**Record extracts:**

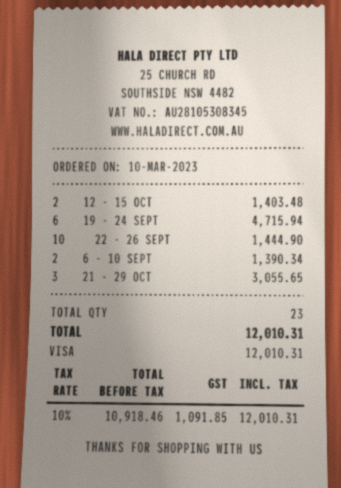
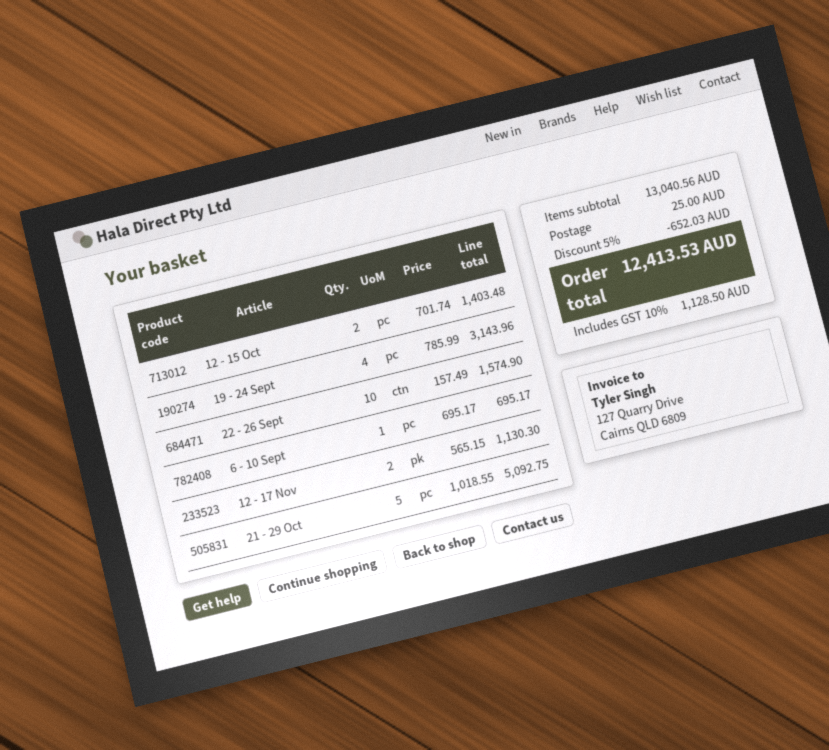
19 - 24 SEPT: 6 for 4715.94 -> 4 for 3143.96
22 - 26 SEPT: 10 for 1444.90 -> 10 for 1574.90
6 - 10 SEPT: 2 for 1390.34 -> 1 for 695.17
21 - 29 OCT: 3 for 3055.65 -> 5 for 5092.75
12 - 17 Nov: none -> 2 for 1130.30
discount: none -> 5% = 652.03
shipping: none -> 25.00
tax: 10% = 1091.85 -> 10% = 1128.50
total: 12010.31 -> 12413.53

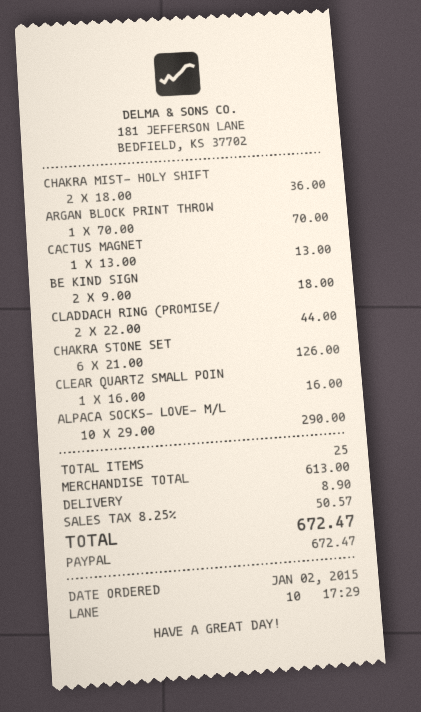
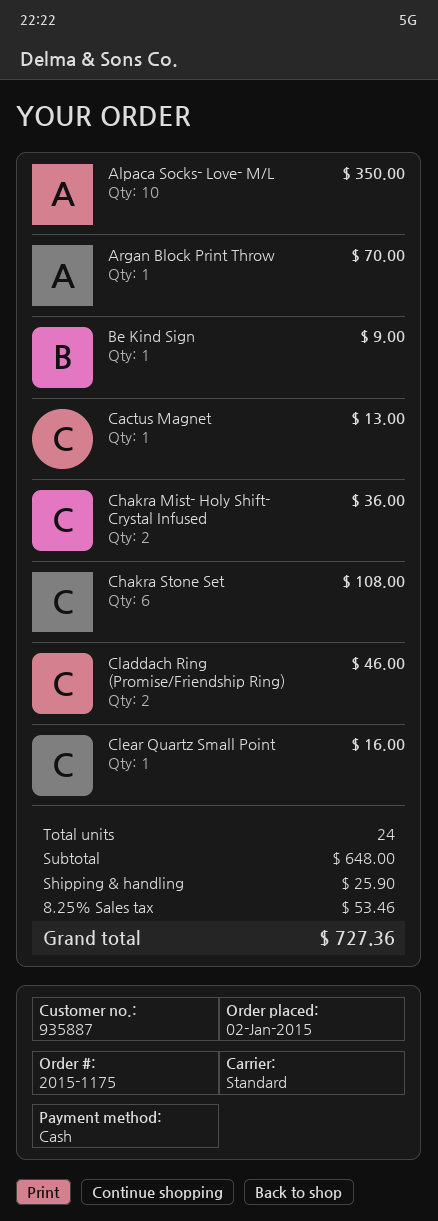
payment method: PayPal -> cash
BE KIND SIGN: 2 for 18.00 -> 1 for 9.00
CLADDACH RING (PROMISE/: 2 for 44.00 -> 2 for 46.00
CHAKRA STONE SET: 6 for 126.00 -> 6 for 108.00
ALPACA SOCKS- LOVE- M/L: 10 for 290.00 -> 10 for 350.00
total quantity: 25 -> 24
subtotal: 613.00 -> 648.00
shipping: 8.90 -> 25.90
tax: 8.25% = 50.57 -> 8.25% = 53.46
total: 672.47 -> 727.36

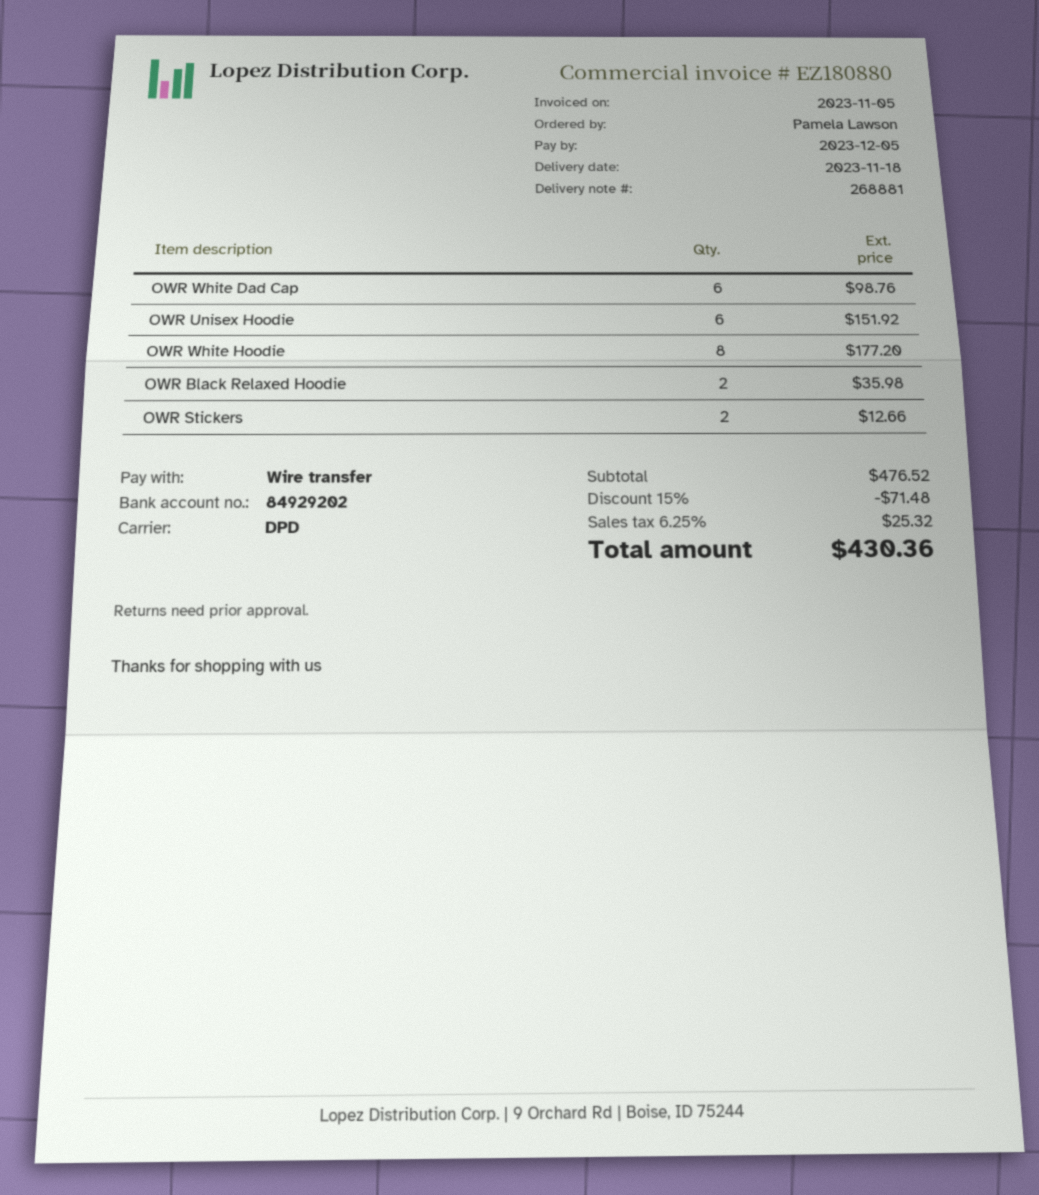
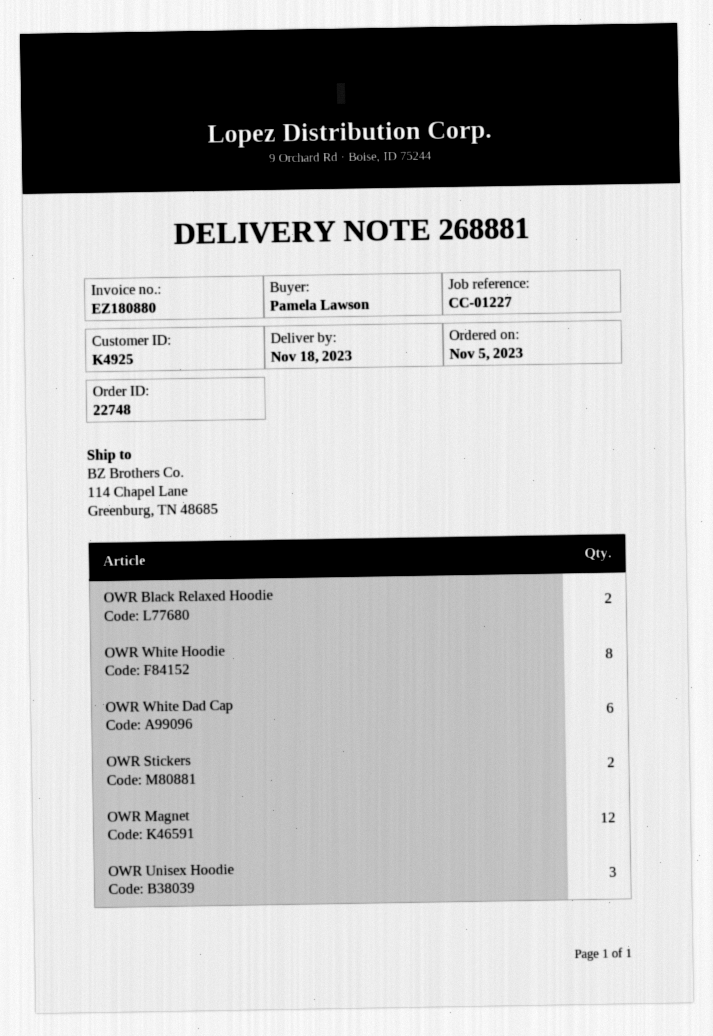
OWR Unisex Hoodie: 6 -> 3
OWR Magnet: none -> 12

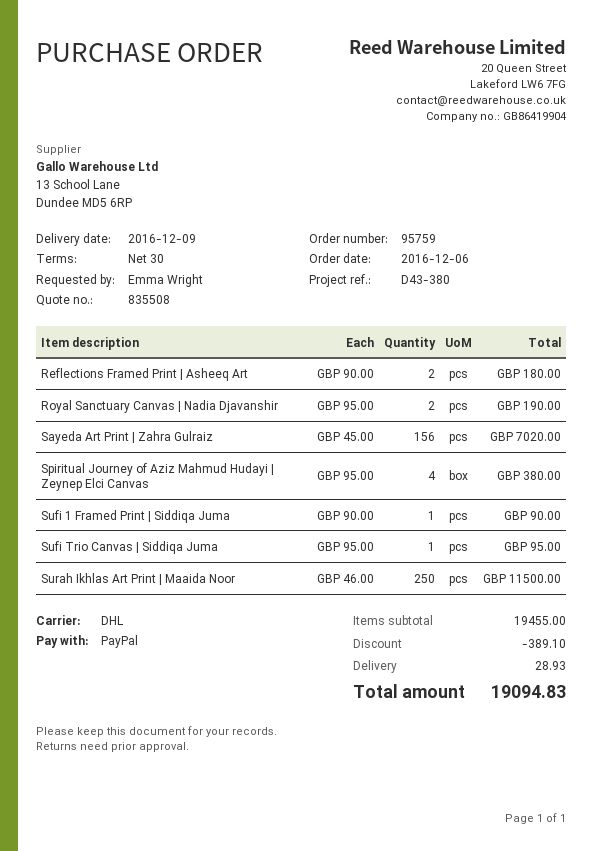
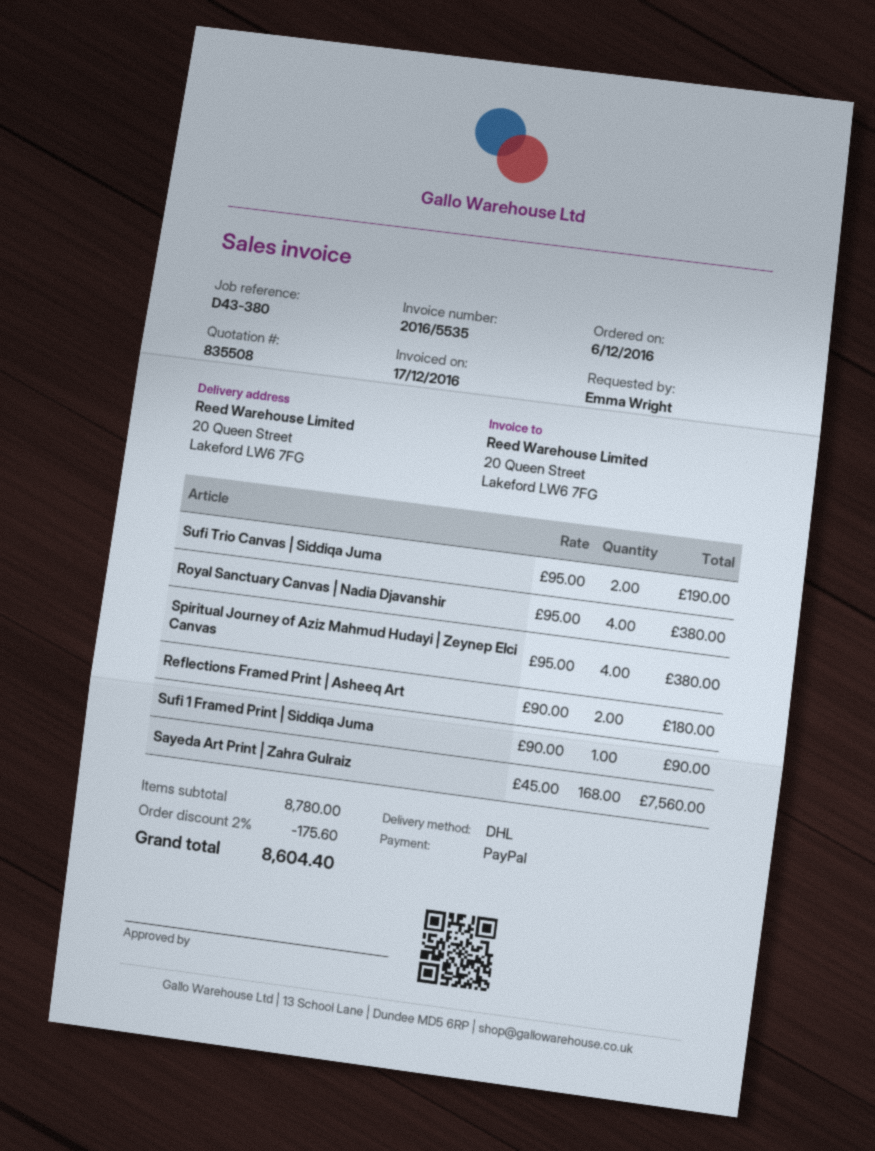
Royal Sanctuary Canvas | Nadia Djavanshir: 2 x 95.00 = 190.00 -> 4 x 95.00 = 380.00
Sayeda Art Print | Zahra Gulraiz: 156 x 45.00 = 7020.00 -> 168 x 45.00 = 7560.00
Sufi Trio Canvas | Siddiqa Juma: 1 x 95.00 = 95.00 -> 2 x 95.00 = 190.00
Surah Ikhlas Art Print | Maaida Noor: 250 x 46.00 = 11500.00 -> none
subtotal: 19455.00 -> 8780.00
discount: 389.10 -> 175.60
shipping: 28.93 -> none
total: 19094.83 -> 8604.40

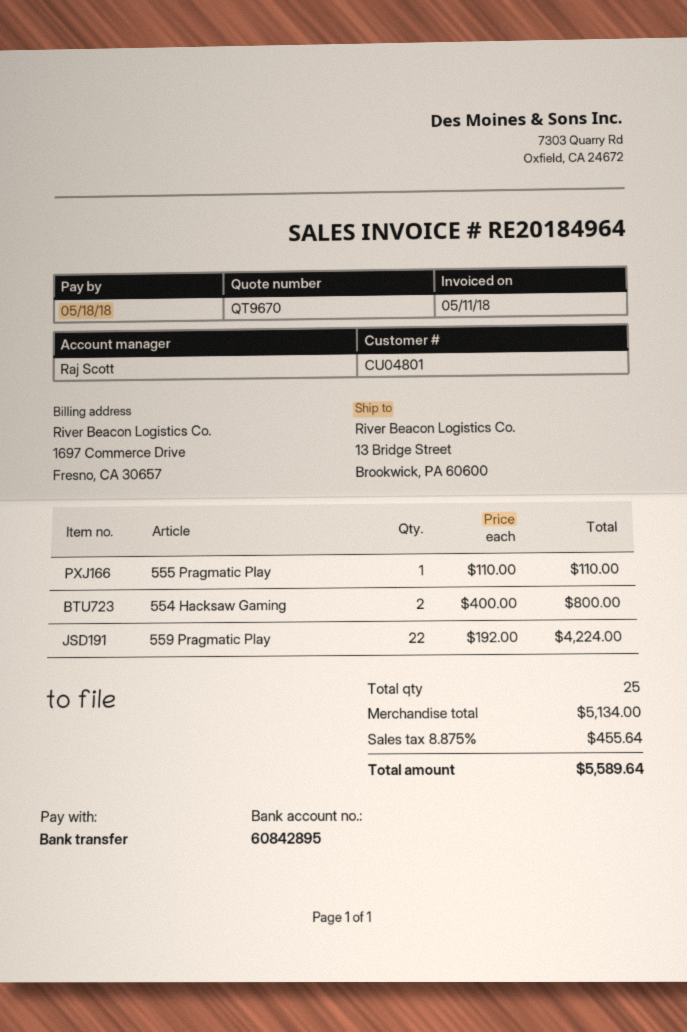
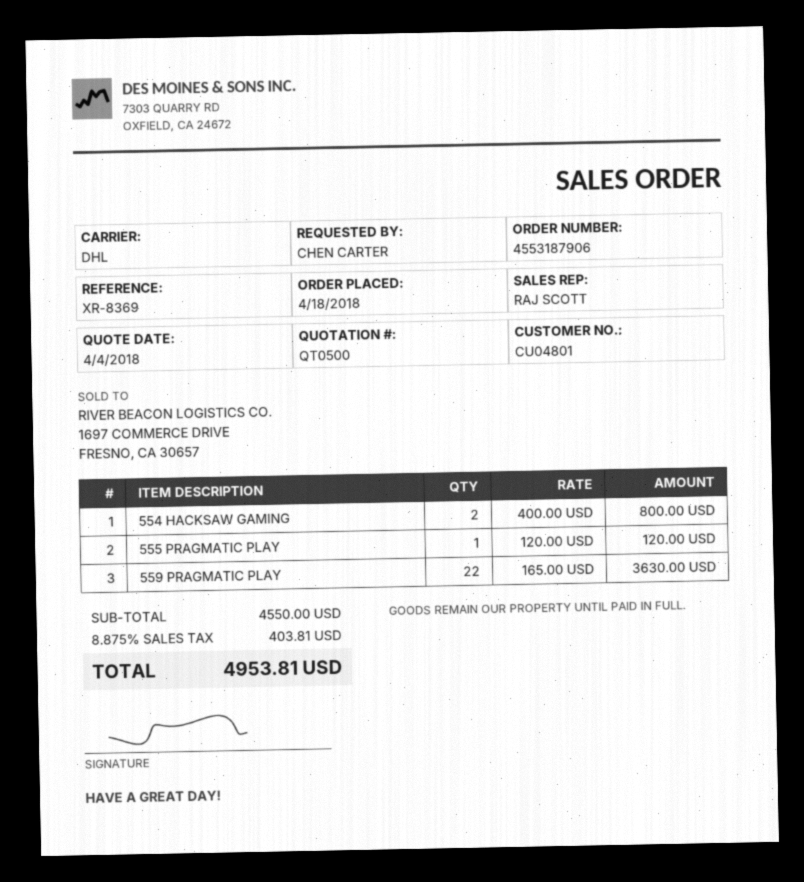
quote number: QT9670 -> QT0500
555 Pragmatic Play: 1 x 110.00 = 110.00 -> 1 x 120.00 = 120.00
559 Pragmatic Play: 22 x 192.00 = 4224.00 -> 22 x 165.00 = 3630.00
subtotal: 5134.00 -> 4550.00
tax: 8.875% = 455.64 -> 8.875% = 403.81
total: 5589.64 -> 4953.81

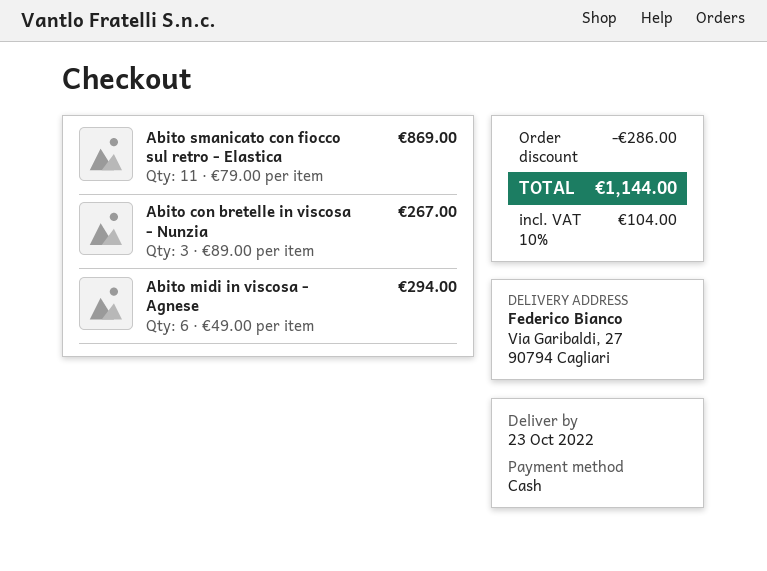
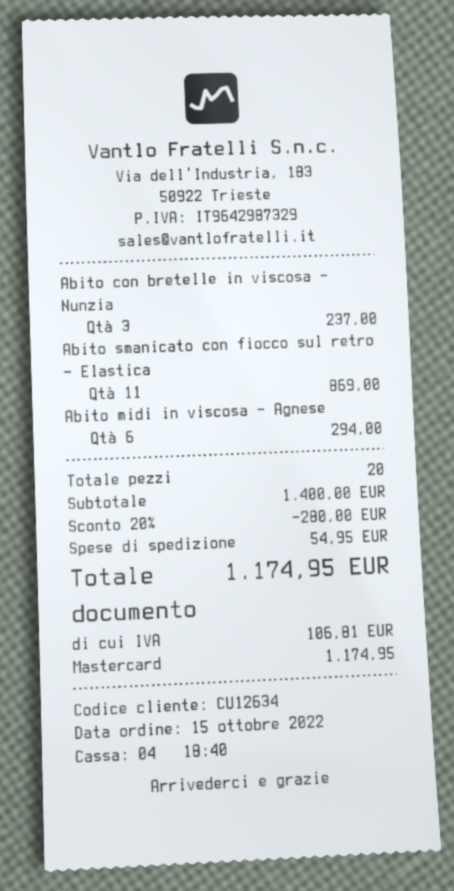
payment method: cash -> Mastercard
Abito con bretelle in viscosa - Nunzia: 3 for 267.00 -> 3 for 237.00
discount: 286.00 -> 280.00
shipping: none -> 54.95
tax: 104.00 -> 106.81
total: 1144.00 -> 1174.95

**Problem description:**
Excluding the images, copy all of the material above verbatim.

**Your solution:**
19 - 24 SEPT: 6 for 4715.94 -> 4 for 3143.96
22 - 26 SEPT: 10 for 1444.90 -> 10 for 1574.90
6 - 10 SEPT: 2 for 1390.34 -> 1 for 695.17
21 - 29 OCT: 3 for 3055.65 -> 5 for 5092.75
12 - 17 Nov: none -> 2 for 1130.30
discount: none -> 5% = 652.03
shipping: none -> 25.00
tax: 10% = 1091.85 -> 10% = 1128.50
total: 12010.31 -> 12413.53

payment method: PayPal -> cash
BE KIND SIGN: 2 for 18.00 -> 1 for 9.00
CLADDACH RING (PROMISE/: 2 for 44.00 -> 2 for 46.00
CHAKRA STONE SET: 6 for 126.00 -> 6 for 108.00
ALPACA SOCKS- LOVE- M/L: 10 for 290.00 -> 10 for 350.00
total quantity: 25 -> 24
subtotal: 613.00 -> 648.00
shipping: 8.90 -> 25.90
tax: 8.25% = 50.57 -> 8.25% = 53.46
total: 672.47 -> 727.36

OWR Unisex Hoodie: 6 -> 3
OWR Magnet: none -> 12

Royal Sanctuary Canvas | Nadia Djavanshir: 2 x 95.00 = 190.00 -> 4 x 95.00 = 380.00
Sayeda Art Print | Zahra Gulraiz: 156 x 45.00 = 7020.00 -> 168 x 45.00 = 7560.00
Sufi Trio Canvas | Siddiqa Juma: 1 x 95.00 = 95.00 -> 2 x 95.00 = 190.00
Surah Ikhlas Art Print | Maaida Noor: 250 x 46.00 = 11500.00 -> none
subtotal: 19455.00 -> 8780.00
discount: 389.10 -> 175.60
shipping: 28.93 -> none
total: 19094.83 -> 8604.40

quote number: QT9670 -> QT0500
555 Pragmatic Play: 1 x 110.00 = 110.00 -> 1 x 120.00 = 120.00
559 Pragmatic Play: 22 x 192.00 = 4224.00 -> 22 x 165.00 = 3630.00
subtotal: 5134.00 -> 4550.00
tax: 8.875% = 455.64 -> 8.875% = 403.81
total: 5589.64 -> 4953.81

payment method: cash -> Mastercard
Abito con bretelle in viscosa - Nunzia: 3 for 267.00 -> 3 for 237.00
discount: 286.00 -> 280.00
shipping: none -> 54.95
tax: 104.00 -> 106.81
total: 1144.00 -> 1174.95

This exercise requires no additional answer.